Tuesday, September 30, 2008

Ike Aftermath...and My "New Normal"

I have a million pictures I want to share with y'all, a million more things I want to tell you about, and not enough time or space to successfully do either. But I will try.

The most important thing I need to say is thank you. So many people have reached out to me in some way over the past couple of weeks, and I cannot fully express how grateful I am or how much it has meant to me. Everything from a much needed phone call or message, to opening up your home to me, to free meals...thank you.

So, I know it's been a while since I last posted. I have been staying in Galveston, and have not had internet access. Yesterday we were able to check our e-mail at a FEMA station on the island. Tonight there are 5 of us staying with a lady from our program who lives in League City and has been kind enough to open up her home to whoever needs a place to stay.

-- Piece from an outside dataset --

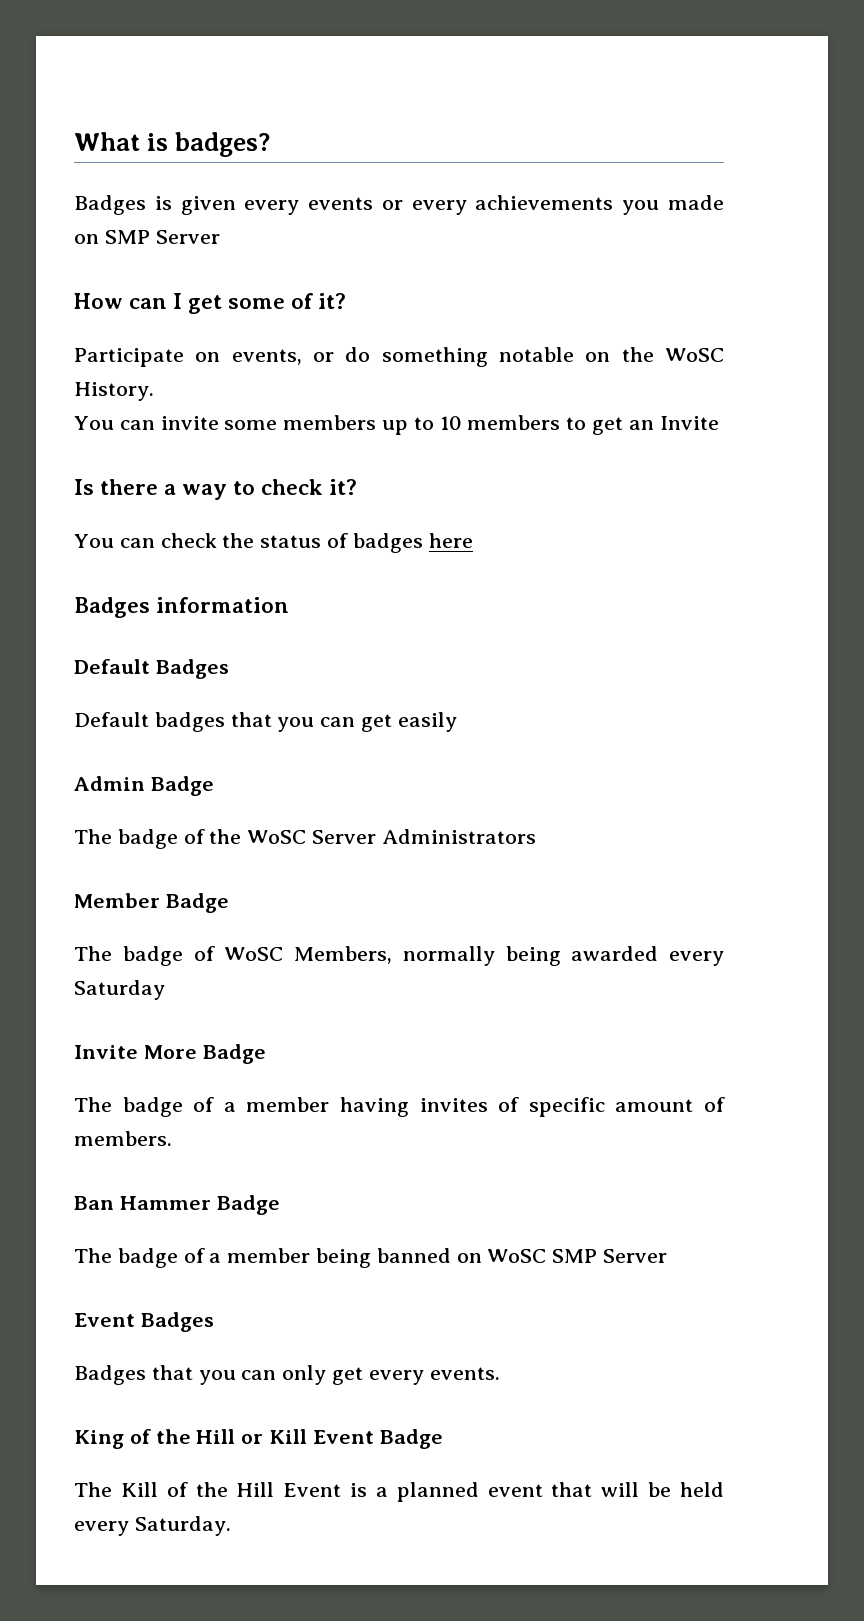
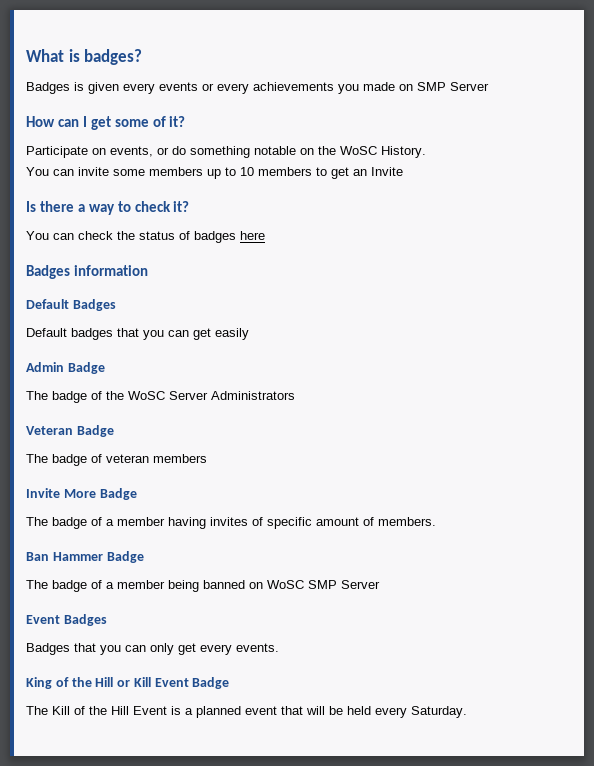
[74,893,229,913] [74,946,724,966] [74,980,165,1000] Member Badge // The badge of WoSC Members, normally being awarded every Saturday -> [26,425,114,437] [26,454,207,466] Veteran Badge // The badge of veteran members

Mary Alice and I drove onto the island bright and early Thursday morning. The interstate is lined with debris from the storm. There are countless boats covering the median and grassy areas beside the the roadways. Cops are everywhere, watching for looters, directing traffic, and helping to keep everything running as smoothly as possible.

Before we went to work on my apartment, we decided to drive around the island. It seems like every street, every home, and every business was somehow affected by Ike. People's homes are destroyed. People's family businesses are gone. There are trash piles everywhere, and they all smell less than pleasant. But they are filled with children's toys, furniture, books, photos...you name it, and it's on the curb.

Regardless of what I lost, and how this storm has affected me, I feel fortunate. I know it can all be replaced, and somehow it will be replaced. I've had a place to stay since we evacuated. I've been surrounded by people I love, and love me. This storm has completely devistated some people's entire lives, in every way possible.

Okay...so my apartment. Well, it did not fair well. The path up to the door was covered with debris that we had to clear away. We opened the door, and had to walk away. The smell was beyond horribble. I cannot explain just how bad everything in my apartment smelled. GROSS. I was able to save a TV, some DVDs, a kitchen table, side table, some clothes, a couple pairs of shoes, dishes, and some decorations. Everything else, gone. 2 bedroom, fully furnished apartment, flooded and moldy, and put in a trash pile.

It's the things that cannot be replaced that were the hardest. Journals I've written in for years. Bibles that important people in my life have given me. Photo album. My favorite books. First guitar. Gifts. Yes, they're just worldly possessions, but some of these things have sentimental value. Bedding, towels, furniture, appliances, clothes, shoes, school books, tv, decorations, movies, games...all important to me, but all can be replaced in time. I realize now that most things in my life have been a luxury, and not essential for everyday life.

But there is a certain comfort in being surrounded by the things you've chosen, the things you've decorated your home with, and the things you love. There's a comfort in having somewhat of a routine, a purpose, and your own safe haven to relax.

Now I have a new normal. I actually just finished talking with some other girls from my class, and we decided that we all have a new normal...and nothing's normal. I'm living with my friend Mary Alice indefinitely. Her apartment finally got power and water. But the water still isn't safe to drink. We get ice, water, and food from FEMA. And for the past few days, Kroger has provided free hot lunch. TIDE set up a mobile station where they wash a load of clothes for us for free. I realize now how much the little things make a difference, and just how far a kind gesture really goes. There's not much open on the island at all. It's interesting to say the least. For now, we share her car. We share her school books. We share her apartment. I'm invading her space, and she's okay with it. She's welcoming. I appreciate it more than ever.

My parents came Friday, without a UHaul, and took home the rest of my clothes. They are being specially washed by my mom and aunt. My family is awesome.

I love my friends, I love my family. I'm doing okay, and I know I'll be just fine. No, this is not what I expected to happen in a million years, but it's just a little bump in the road...our theme has become LAUGH SO YOU DON'T CRY.

Soon I will post pictures...so stay tuned!

1 comment:

The Sages said...

Jessica! I'm so sorry to hear about all of that! I can't imagine how that would feel! We're in NW Houston, so we're kind of close, let me know if I can do anything to help. Until then i'll be praying for you!